Although Wicclair does not address experimental therapies in his articles, this latter concession affirms a point noted above in connection with Buchanan and Brock's position--the import of the risks associated with experimental therapies may not be risk per se, but rather the fact that when patients deliberate experimental therapies, they have a more complicated cognitive task than that associated with a decision between standard therapies. The reader should note that this does not imply a choice between standard therapies is less challenging or difficult than a choice between a standard therapy and an experimental treatment. All that is being asserted is that when a patient considers an experimental therapy, he or she is confronted with a cognitively more complex task, one that involves making a choice under a greater degree of uncertainty than is present in decisions involving only routine therapies.

V. The Dilemma Posed by Experimental Contexts

With these criticisms of Buchanan and Brock's position in mind, let us turn to a third criticism that will serve to highlight a more general problem associated with the possibility of informed consent when it comes to choices involving experimental therapies. The preceding analysis has pointed out that for informed consent to occur, the patient must be competent to make the decision before him or her¾hence the widespread interest in the literature on informed consent regarding decisions involving children, the mentally incompetent and the elderly, who for reasons of emotional and mental maturity, disease, age or accident, may be judged incapable of understanding or deliberating among therapeutic options.

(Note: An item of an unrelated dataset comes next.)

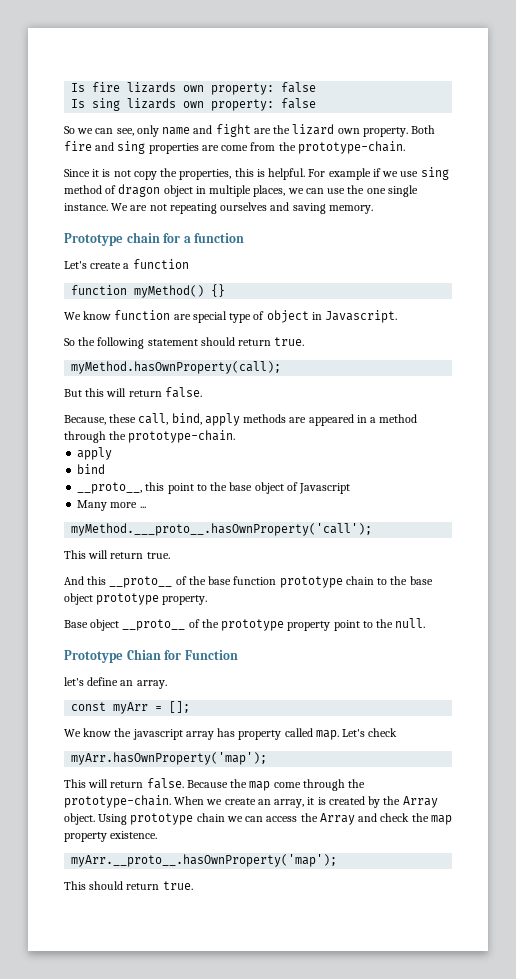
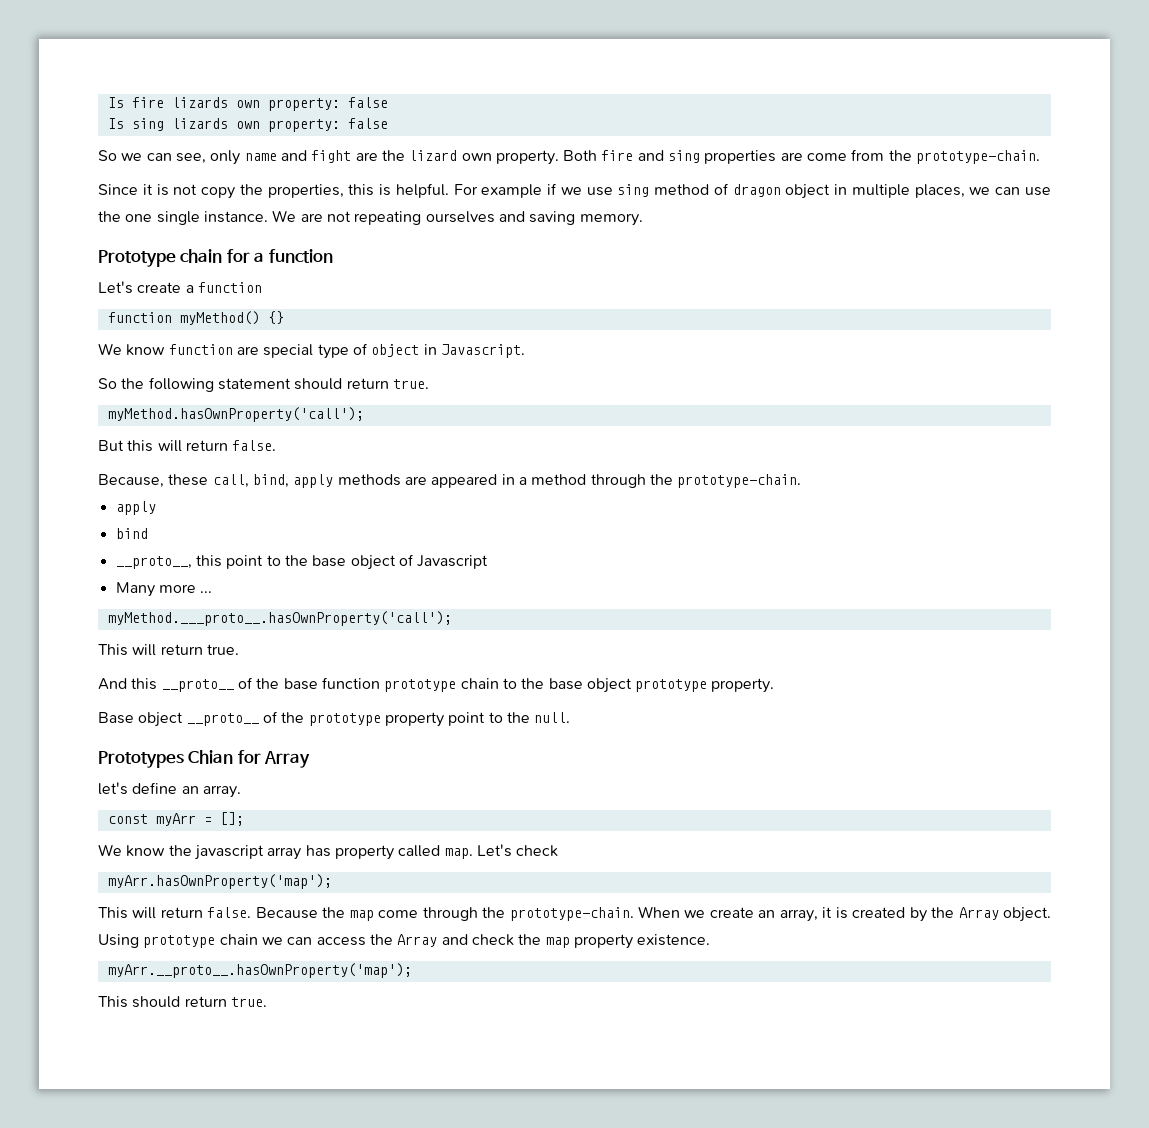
[71,361,282,374] myMethod.hasOwnProperty(call); -> [107,407,364,422] myMethod.hasOwnProperty('call');
[64,650,123,663] Prototype -> [98,751,184,768] Prototypes
[184,650,238,660] Function -> [264,751,311,768] Array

Adult patients whose cognitive faculties have not been damaged by accident, age, disease or the like, can meaningfully be said to be at least potentially competent to choose among standard therapies by virtue of the information available to them. Here it is important to distinguish between a judgment that is merely reasonable and one that involves using the information available to the patient in a systematic manner such that it affects the decision process. With the information available to him or her about the therapies, some education in risk assessment, and the aid of his or her physician, the patient can arrive at a competent judgment about what is the best course of action in view of his or her values and beliefs. For our purposes, the thing to notice is that a patient's competence to choose between standard therapies, whether or not he or she elects to use these faculties, depends upon more than choosing that which is the most reasonable. Decisions involving experimental therapies are often quite different. Patients often have difficulty understanding the basic elements of experimental design, such as randomization, or the experimental nature of the therapies they are considering.23

It is of course true that a person can make a reasonable choice under conditions of extreme uncertainty. Consider for example a roulette style game of chance that you have decided to play. You are told only that if the ball lands on zero, the payoff (some obvious benefit to you) will be double that of a win on any other number. If you are told nothing further, such as the total number of numbers represented on the wheel, whether it is fair, what the normal payoff is, et cetera, choosing to bet on zero would nevertheless be a reasonable choice to make.24

It is fair to say that many choices involving experimental therapies (and choices between standard therapies for that matter) are made simply with reference to what would be the most reasonable given the patient's set of values and beliefs.25 We should, nevertheless, resist presuming that merely because a choice is reasonable, it has been made by a competent judge. Consider the choice of a person having no experience investing who chooses a stock in line with his or her best guess. It may be reasonable, but it hardly qualifies as a competent choice, even if it is successful. Likewise, a hospital intern confronted with an emergency situation may be forced to choose between two standard therapies, yet the fact he or she chooses the most reasonable option given her training does not mean she was competent to make the decision.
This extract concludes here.